Walden: A Sacred Geography
In this study, I explore Walden as a place of pilgrimage. Walden Pond is located in Concord, Massachusetts, a place associated with Henry David Thoreau, a 19th century icon of American environmentalism. The site of his simple dwelling (and the focus of his book by the same name) is now a state park and national landmark that receives over half a million recreational users and tourists each year, in addition to visitors with a particular interest in Thoreau’s life and writing. I took two approaches to Walden’s sacred geography, using phenomenological methods to explore the poetics of pilgrimage and a hermeneutic reading of the landscape to interpret Walden’s sacred space. In-depth interviews of ten Walden pilgrims provided the basis for a hermeneutic phenomenological approach to eliciting themes of pilgrim movement and connection. I further explored the themes of journey, ritual and stillness; and person, place and text in the pilgrim experience. I approached the politics of place through a critical hermeneutic reading of the historic and contemporary landscape. Here, Chidester and Linenthal’s conception of the production of sacred space provided the basis for reading Walden’s sacred geography in terms of ritualization, interpretation and the contested politics of place. The theme of person, place and text was taken up again from the gatekeeper perspective.

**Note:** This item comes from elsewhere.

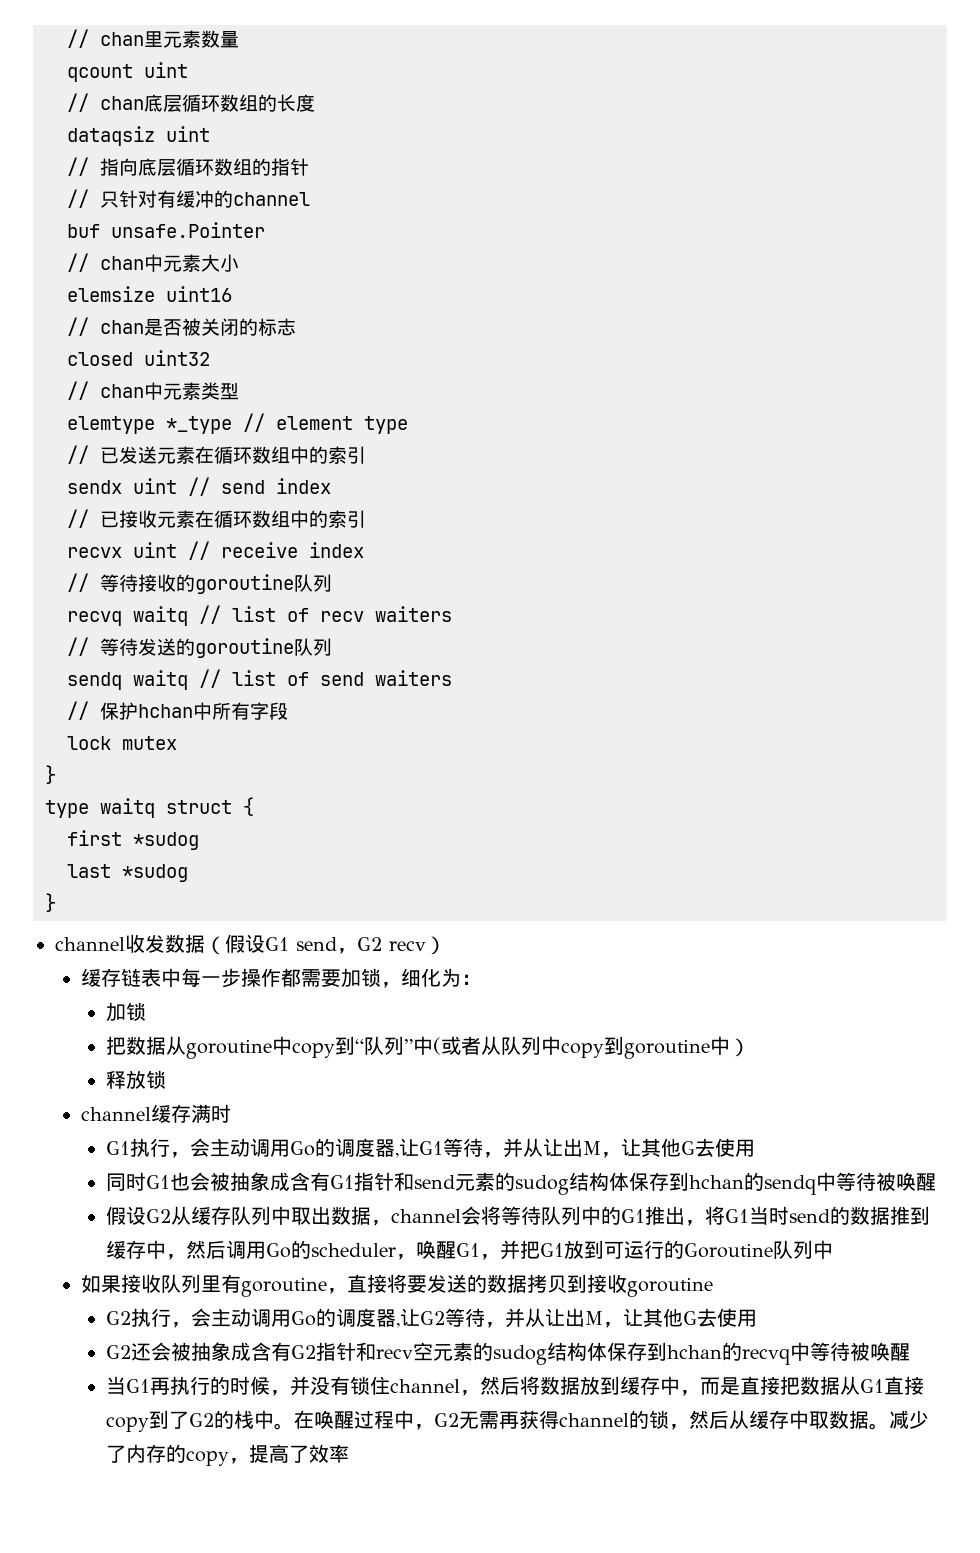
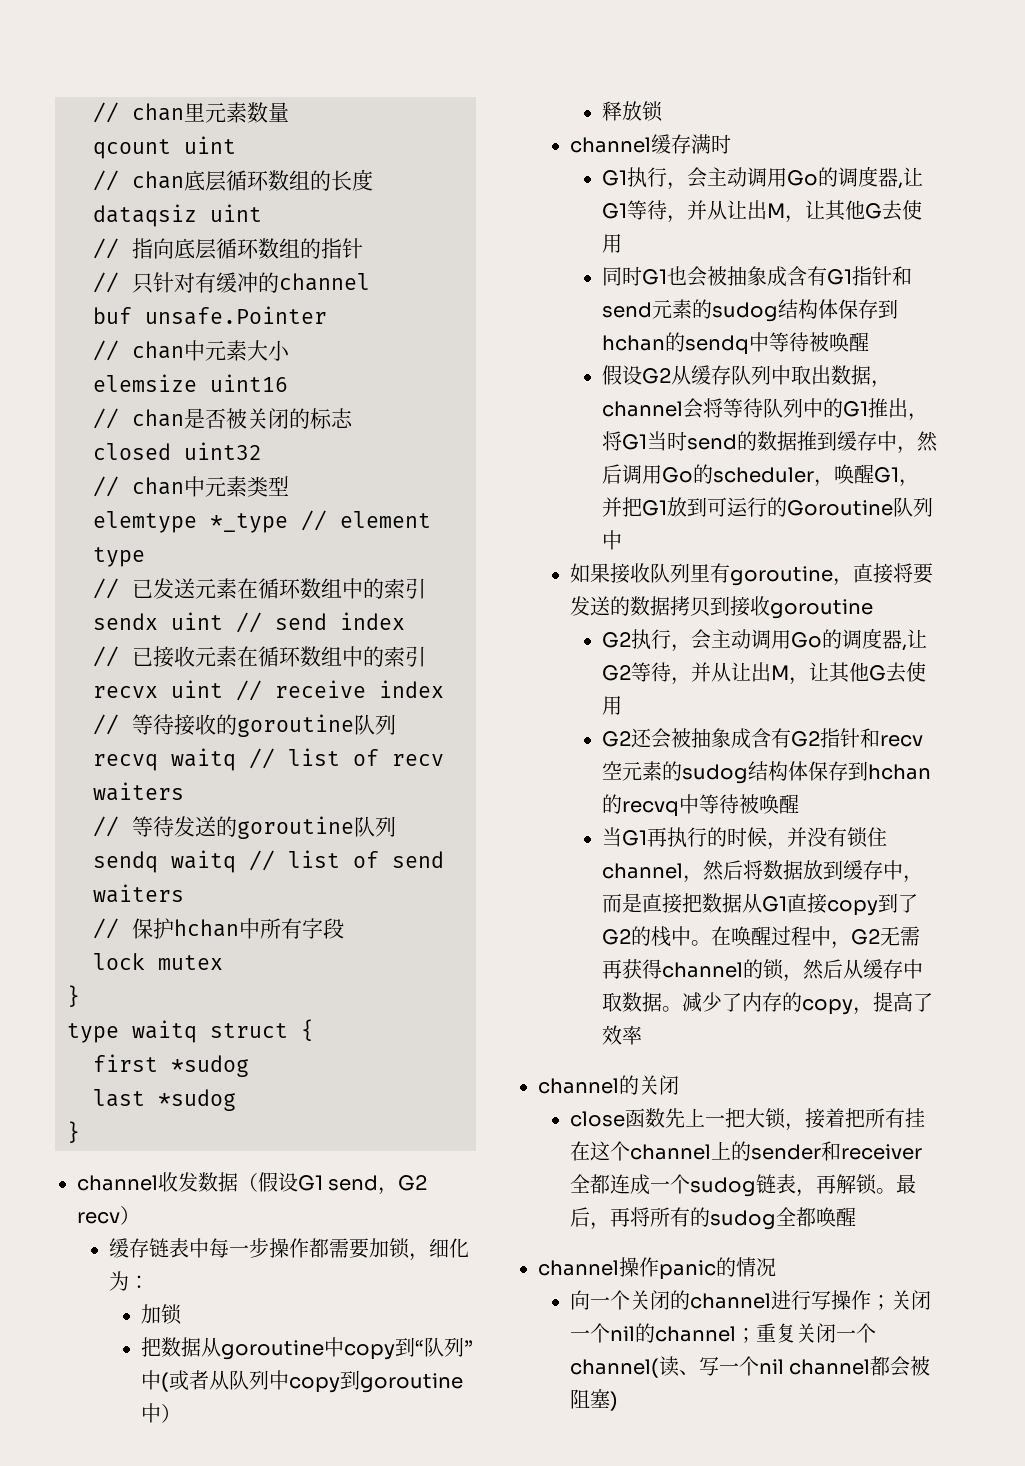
(350, 1453) none -> [538,1075,679,1095] [569,1108,925,1131] [569,1141,922,1161] [569,1174,916,1197] [569,1207,856,1230] [538,1257,776,1280] [569,1290,931,1310] [569,1323,876,1343] [569,1356,931,1378] [569,1389,618,1411] // channel的关闭 // close函数先上一把大锁，接着把所有挂在这个channel上的sender和receiver全都连成一个sudog链表，再解锁。最后，再将所有的sudog全都唤醒 // channel操作panic的情况 // 向一个关闭的channel进行写操作；关闭一个nil的channel；重复关闭一个channel(读、写一个nil channel都会被阻塞)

This dissertation contributes to the literature of pilgrimage and place by bringing the perspectives of poetics and politics together in the study of Walden. By drawing on both a hermeneutics of suspicion to explore the production of space, and a hermeneutics of recollection to recover the phenomenal experience of pilgrimage, we move beyond the mystical naiveté of a purely poetic perspective and the nihilism associated with a solely political approach to understanding sacred space.